WHAT YOU SHOULD DO:
Pull each line holding "instead" out of the entries below.

PROVIDED INFORMATION:
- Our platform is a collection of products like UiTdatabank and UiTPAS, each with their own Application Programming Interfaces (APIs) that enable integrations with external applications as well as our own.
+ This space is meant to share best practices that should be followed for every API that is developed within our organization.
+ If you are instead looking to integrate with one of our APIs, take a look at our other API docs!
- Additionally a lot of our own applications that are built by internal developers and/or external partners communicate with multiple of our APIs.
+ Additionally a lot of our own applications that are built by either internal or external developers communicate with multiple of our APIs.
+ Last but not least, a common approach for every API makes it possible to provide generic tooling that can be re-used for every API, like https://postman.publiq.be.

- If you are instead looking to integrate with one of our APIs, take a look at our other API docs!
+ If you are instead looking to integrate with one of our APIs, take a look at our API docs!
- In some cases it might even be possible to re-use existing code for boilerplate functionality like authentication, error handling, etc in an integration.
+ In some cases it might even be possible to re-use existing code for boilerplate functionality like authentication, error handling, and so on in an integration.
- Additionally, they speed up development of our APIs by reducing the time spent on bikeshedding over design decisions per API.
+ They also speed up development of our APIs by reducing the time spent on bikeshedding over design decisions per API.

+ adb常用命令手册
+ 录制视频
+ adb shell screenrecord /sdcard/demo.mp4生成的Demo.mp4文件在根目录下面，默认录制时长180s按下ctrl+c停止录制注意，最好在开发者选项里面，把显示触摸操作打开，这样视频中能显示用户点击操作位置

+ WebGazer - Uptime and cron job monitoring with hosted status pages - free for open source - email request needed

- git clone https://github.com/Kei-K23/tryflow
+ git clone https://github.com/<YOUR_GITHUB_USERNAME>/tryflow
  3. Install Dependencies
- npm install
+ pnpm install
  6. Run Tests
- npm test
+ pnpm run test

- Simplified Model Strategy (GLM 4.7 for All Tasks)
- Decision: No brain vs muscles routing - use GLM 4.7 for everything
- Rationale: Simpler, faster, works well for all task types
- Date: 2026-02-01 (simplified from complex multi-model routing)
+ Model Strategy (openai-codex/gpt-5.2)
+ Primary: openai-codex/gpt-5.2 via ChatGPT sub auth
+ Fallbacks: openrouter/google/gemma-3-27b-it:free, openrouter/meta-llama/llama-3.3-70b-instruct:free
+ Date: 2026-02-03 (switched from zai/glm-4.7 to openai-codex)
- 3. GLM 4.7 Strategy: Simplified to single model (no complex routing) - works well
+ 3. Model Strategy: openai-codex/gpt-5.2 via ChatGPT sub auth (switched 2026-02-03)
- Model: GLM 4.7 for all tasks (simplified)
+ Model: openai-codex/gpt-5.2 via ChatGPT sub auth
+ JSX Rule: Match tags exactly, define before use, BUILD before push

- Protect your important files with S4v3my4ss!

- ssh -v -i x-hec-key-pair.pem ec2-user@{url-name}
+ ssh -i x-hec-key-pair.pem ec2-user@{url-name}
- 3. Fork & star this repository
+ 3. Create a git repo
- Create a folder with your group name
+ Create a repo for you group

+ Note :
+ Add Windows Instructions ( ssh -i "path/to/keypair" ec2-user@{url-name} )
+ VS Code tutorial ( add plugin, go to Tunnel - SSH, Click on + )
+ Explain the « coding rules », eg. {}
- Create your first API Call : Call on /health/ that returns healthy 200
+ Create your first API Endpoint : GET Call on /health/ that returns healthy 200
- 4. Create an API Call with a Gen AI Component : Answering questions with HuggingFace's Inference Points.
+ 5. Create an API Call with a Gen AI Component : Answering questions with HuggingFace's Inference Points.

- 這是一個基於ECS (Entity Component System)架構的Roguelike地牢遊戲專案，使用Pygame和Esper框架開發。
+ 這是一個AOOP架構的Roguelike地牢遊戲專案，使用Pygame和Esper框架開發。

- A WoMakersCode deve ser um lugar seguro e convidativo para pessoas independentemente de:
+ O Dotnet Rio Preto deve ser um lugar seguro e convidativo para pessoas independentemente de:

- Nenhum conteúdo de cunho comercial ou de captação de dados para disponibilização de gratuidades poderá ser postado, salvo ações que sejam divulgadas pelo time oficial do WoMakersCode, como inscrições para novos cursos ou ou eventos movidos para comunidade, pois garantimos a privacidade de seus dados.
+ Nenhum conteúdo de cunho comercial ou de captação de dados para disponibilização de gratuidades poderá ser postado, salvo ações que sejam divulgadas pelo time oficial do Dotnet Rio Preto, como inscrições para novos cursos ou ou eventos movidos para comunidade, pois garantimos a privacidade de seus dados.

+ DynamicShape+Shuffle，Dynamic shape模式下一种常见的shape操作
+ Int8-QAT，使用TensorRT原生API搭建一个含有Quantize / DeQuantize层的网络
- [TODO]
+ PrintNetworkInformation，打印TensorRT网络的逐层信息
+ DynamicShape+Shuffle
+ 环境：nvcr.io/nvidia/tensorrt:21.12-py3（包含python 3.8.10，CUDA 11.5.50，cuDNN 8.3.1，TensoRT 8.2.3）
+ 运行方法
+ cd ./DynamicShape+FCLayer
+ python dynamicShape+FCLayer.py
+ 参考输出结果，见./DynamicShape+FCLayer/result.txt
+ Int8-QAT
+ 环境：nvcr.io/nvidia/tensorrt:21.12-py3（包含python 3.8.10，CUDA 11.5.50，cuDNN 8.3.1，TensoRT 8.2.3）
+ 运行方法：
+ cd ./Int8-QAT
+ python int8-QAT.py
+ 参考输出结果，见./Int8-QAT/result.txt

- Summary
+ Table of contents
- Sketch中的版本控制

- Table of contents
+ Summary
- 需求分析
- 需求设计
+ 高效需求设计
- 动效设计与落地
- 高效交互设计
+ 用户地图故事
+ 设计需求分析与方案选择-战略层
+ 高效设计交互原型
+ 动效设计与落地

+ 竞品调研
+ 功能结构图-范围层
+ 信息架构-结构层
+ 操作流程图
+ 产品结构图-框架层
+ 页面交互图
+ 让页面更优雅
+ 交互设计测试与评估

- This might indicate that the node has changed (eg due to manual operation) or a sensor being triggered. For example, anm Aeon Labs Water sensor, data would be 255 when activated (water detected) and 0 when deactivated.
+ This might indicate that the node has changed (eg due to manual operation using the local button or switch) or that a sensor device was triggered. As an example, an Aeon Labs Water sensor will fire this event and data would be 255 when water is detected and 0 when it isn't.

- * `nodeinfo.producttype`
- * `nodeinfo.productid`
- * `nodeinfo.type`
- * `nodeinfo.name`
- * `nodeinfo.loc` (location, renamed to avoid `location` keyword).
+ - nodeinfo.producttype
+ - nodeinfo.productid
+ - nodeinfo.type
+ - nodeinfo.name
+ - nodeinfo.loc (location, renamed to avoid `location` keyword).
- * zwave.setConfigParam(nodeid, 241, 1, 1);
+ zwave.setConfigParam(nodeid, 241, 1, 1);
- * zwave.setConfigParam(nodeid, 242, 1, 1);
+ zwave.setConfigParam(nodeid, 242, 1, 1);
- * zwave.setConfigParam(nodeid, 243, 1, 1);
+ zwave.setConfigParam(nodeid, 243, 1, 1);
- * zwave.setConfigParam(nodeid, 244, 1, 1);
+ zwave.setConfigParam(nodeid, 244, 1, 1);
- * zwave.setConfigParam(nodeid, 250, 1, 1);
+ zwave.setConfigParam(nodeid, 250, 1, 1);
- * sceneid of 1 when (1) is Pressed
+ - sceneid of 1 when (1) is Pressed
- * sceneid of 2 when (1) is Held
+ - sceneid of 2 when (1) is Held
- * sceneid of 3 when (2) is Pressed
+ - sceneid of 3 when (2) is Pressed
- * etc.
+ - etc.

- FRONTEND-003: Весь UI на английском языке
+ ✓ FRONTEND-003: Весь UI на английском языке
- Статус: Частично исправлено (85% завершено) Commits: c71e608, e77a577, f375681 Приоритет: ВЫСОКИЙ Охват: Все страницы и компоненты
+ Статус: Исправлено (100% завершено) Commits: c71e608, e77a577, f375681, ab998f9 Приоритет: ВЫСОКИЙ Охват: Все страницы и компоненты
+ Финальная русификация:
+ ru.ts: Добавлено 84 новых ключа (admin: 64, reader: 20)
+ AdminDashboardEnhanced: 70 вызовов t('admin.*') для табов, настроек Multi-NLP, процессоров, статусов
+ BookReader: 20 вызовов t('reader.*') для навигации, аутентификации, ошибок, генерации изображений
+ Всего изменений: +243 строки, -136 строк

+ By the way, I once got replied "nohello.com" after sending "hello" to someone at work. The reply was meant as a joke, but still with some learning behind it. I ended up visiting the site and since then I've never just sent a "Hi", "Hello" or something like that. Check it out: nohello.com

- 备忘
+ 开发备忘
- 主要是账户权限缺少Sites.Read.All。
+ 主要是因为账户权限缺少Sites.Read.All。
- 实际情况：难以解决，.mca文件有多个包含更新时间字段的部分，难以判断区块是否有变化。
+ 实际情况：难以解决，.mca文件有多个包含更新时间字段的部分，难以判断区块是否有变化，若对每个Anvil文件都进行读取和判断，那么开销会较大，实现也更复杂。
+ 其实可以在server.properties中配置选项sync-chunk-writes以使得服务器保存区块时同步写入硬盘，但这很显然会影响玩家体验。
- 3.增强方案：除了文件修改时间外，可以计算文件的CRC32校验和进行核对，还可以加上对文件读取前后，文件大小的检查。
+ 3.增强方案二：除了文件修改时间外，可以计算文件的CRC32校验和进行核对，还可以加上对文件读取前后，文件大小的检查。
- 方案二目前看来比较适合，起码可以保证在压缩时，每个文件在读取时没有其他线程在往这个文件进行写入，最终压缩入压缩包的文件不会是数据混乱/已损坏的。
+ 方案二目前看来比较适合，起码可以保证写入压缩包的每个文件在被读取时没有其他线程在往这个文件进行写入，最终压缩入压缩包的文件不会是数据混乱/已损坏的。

TASK SOLUTION:
+ If you are instead looking to integrate with one of our APIs, take a look at our other API docs!
- If you are instead looking to integrate with one of our APIs, take a look at our other API docs!
+ If you are instead looking to integrate with one of our APIs, take a look at our API docs!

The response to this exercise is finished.